Ivan Pavlov first discovered the process of classical conditioning in his experiments on the digestive response of dogs. He noticed that the dogs naturally salivated in response to food, but that the animals also began to drool whenever they saw the white coat of the lab assistant who delivered the food.
The previously neutral stimulus (the lab assistant) had become associated with an unconditioned stimulus (the food) that naturally and automatically triggered a response (salivating). After the neutral stimulus had become associated with the unconditioned stimulus, it became a conditioned stimulus capable of triggering the conditioned response all on its own.

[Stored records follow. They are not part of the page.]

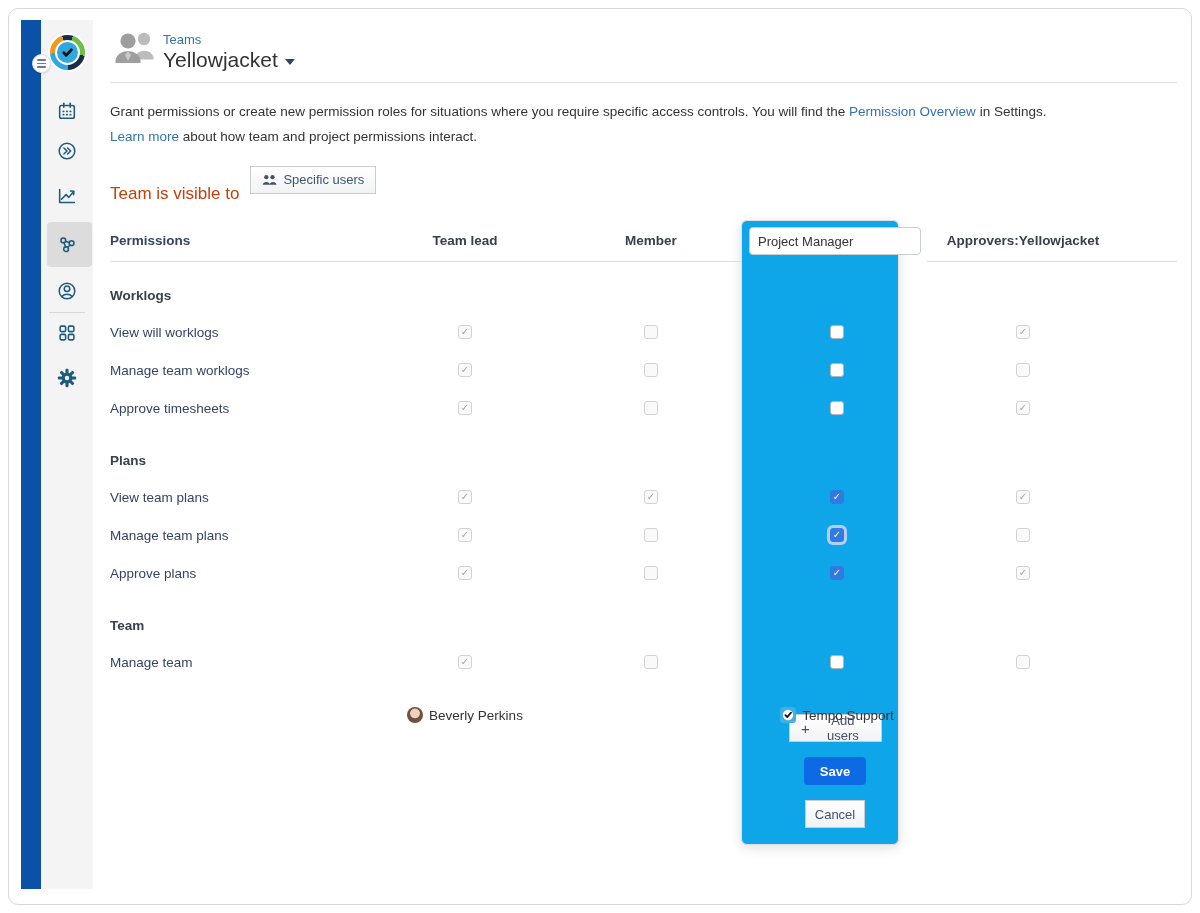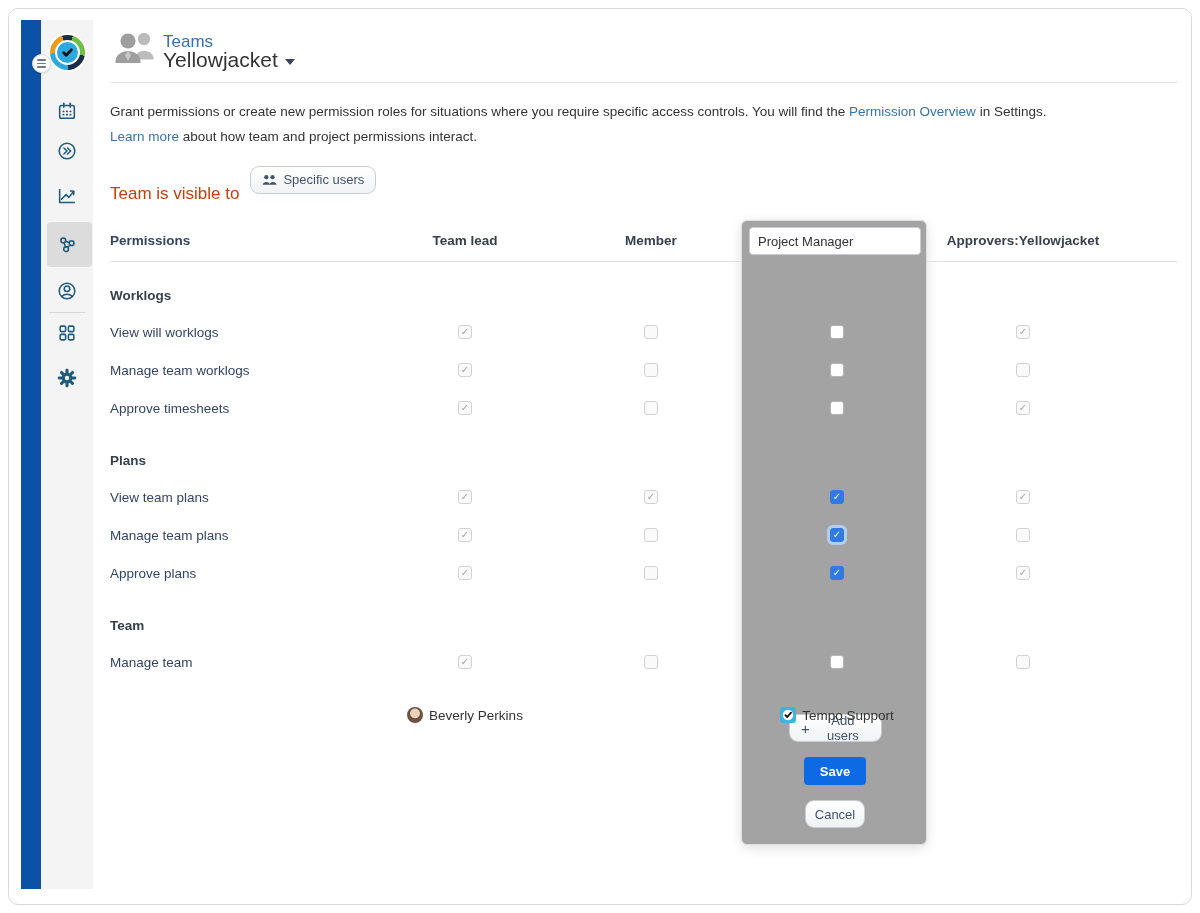"Teams" .crumb { font-size: 17px -> 13px }
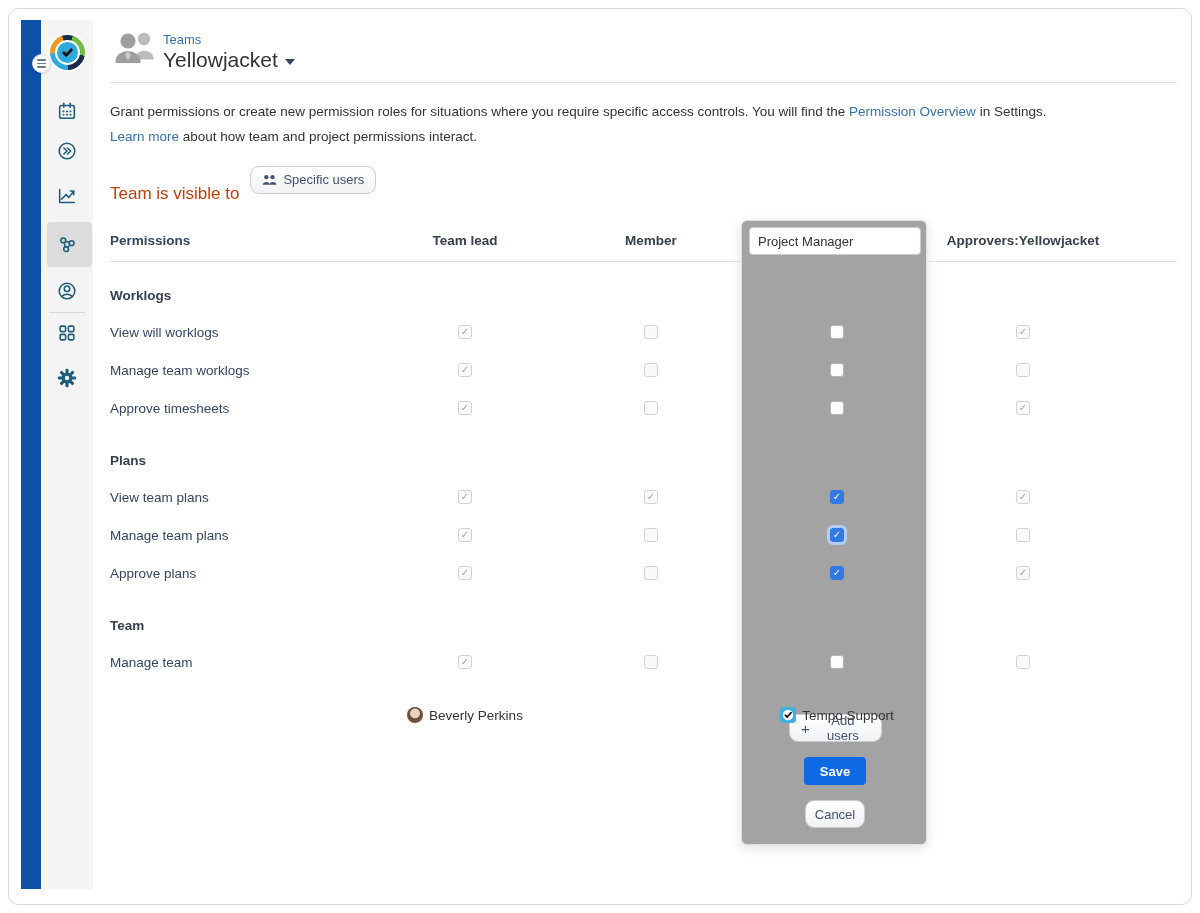"Specific users" .btn-light { border-radius: 9px -> 0 }
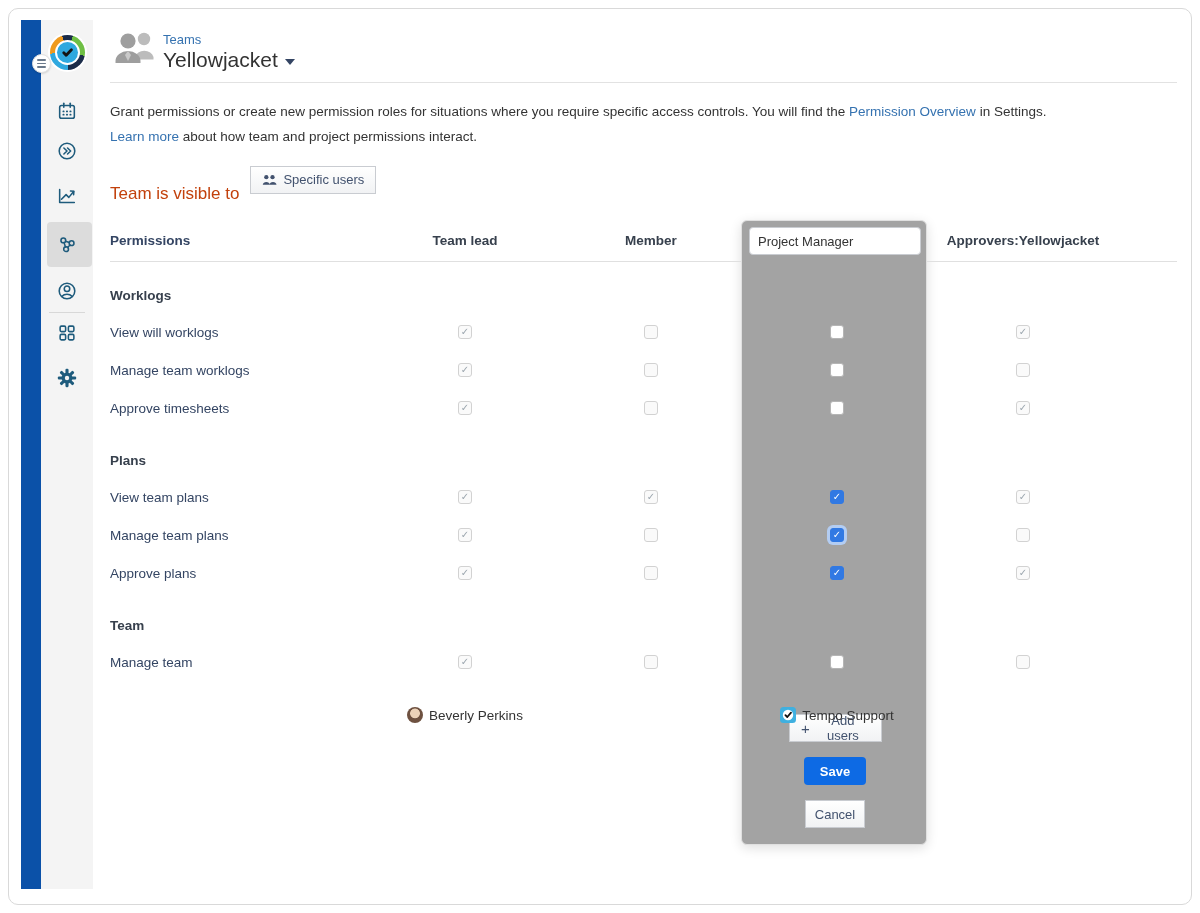"Project Manager" .panel { background: #a3a3a3 -> #0ea5e9; width: 186px -> 158px }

For example, suppose that the smell of food is an unconditioned stimulus and a feeling of hunger is the unconditioned response. Now, imagine that when you smelled your favorite food, you also heard the sound of a whistle. While the whistle is unrelated to the smell of the food, if the sound of the whistle was paired multiple times with the smell, the sound alone would eventually trigger the conditioned response. In this case, the sound of the whistle is the conditioned stimulus.
The example above is very similar to the original experiment Pavlov performed.
The dogs in his experiment would salivate in response to food, but after repeatedly pairing the presentation of food with the sound of a bell, the dogs would begin to salivate to the sound alone. In this example, the sound of the bell was the conditioned stimulus.